Ryman Hospitality Properties, Inc. (REIT) (NYSE:RHP) is currently trading about 25% below its peak valuation. This is bad news for short-term traders who were looking for quick gains from share performances. However, for dividend investors, this is an excellent opportunity to secure a good position in this high-yielding dividend REIT stock.
At the current price level, Ryman Hospitality Properties, Inc. (REIT) (NYSE:RHP) is undervalued. This is given the fact that Ryman Hospitality Properties, Inc. (REIT) (NYSE:RHP) has several premiere properties that are expected to fuel its growth. It has four prime leisure properties under its asset portfolio. These are the Gaylord Opryland Resort, the Gaylord Texan Resort, the Gaylord National Resort, and the Gaylord Palms Resort. All of these upscale resorts are managed by Marriott International Inc (NYSE:MAR) under the Gaylord brand.
These hospitality properties mainly target group bookings, comprising about 80% of its occupancy. The remaining 20% are transient business bookings. The total number of rooms at the four prime resorts is 7,795.
Market outlook for Ryman Hospitality Properties, Inc. (REIT) (NYSE:RHP)
Despite Ryman share’s recent slump, there are many reasons to remain optimistic. Ryman was able to increase the gross advance group bookings for all future periods by 58%, at 587,682 rooms. However, the company also reported group cancellations of 30,100 rooms, up from only 8,817 over the same period last year. Nevertheless, net group bookings for all future periods still grew by 48% at 454,857 rooms.

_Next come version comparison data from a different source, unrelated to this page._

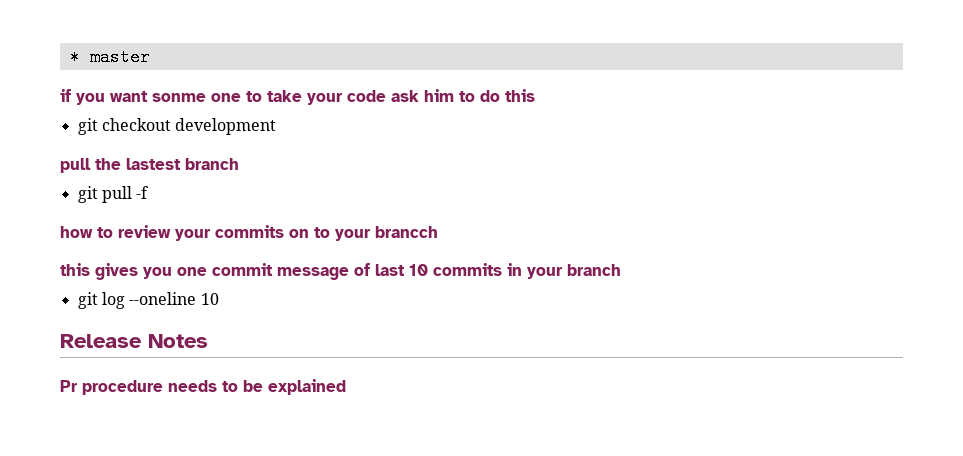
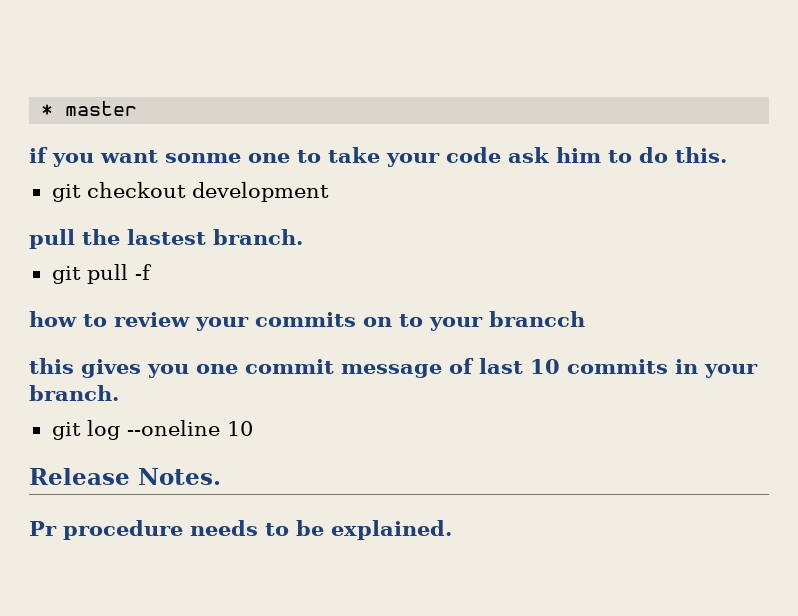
[505,89,535,102] this -> [675,147,727,163] this.
[185,158,239,170] branch -> [213,229,303,245] branch.
[567,264,621,276] branch -> [29,385,119,401] branch.
[148,334,208,348] Notes -> [138,468,221,485] Notes.
[268,379,346,395] explained -> [331,520,452,540] explained.

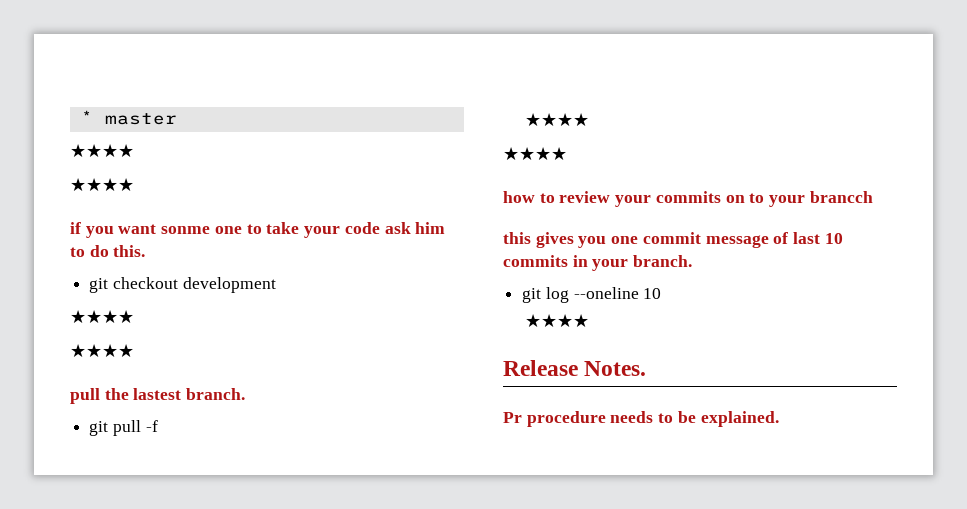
(138, 108) none -> [70,143,134,158] [70,177,134,192] // ★★★★ // ★★★★
(329, 192) none -> [70,309,134,324] [70,343,134,358] // ★★★★ // ★★★★
(152, 272) none -> [524,112,589,127] [503,146,567,161] // ★★★★ // ★★★★
(253, 428) none -> [524,313,589,328] // ★★★★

Ryman’s transient room night bookings also increased to a record first quarter performance at 18,657 rooms. This was mainly fueled by the rewards program of Marriott International Inc (NYSE:MAR), as well as the transient delivery channels.
The sales channels of Marriott International Inc (NYSE:MAR) contributed to 17% of the first quarter production. This is a good sign of the newly-formed partnership with a veteran in the hotel industry. This is another reason to be optimistic for Ryman. Aside from tapping on the expertise of Marriott International Inc (NYSE:MAR) in hotel management, it also took advantage of its sales channels. This will potentially give Ryman a competitive edge over its peers.
Ryman Hospitality versus its peers in the leisure industry
Ryman Hospitality is not the only one that took a beating on the trading floor. Even some of Ryman’s major peers in the leisure industry also suffered the same fate. These are major players, and their recent plunge pulled down the entire leisure industry.
A business partner and peer at the same time
Marriott International Inc (NYSE:MAR) is a well diversified lodging company with numerous brands under 7 major categories. Some of its famous brands are The Ritz-Carlton, Marriott International Inc (NYSE:MAR) Hotels & Resorts, Renaissance Hotels, Courtyard, and Fairfield, among others. Ryman’s Gaylord Hotels is the latest addition to the brands under Marriott’s wing.
Marriott has more than 3,700 properties across the world, in over 74 countries. It is a large company with a market capitalization of $12.4 billion. Its P/E ratio is 21.94. Marriott currently yields at 1.67% with annualized dividend of $0.68 per share. But just like Ryman, Marriott shares slid for the month of May and June but still ended with positive year-to-date growth.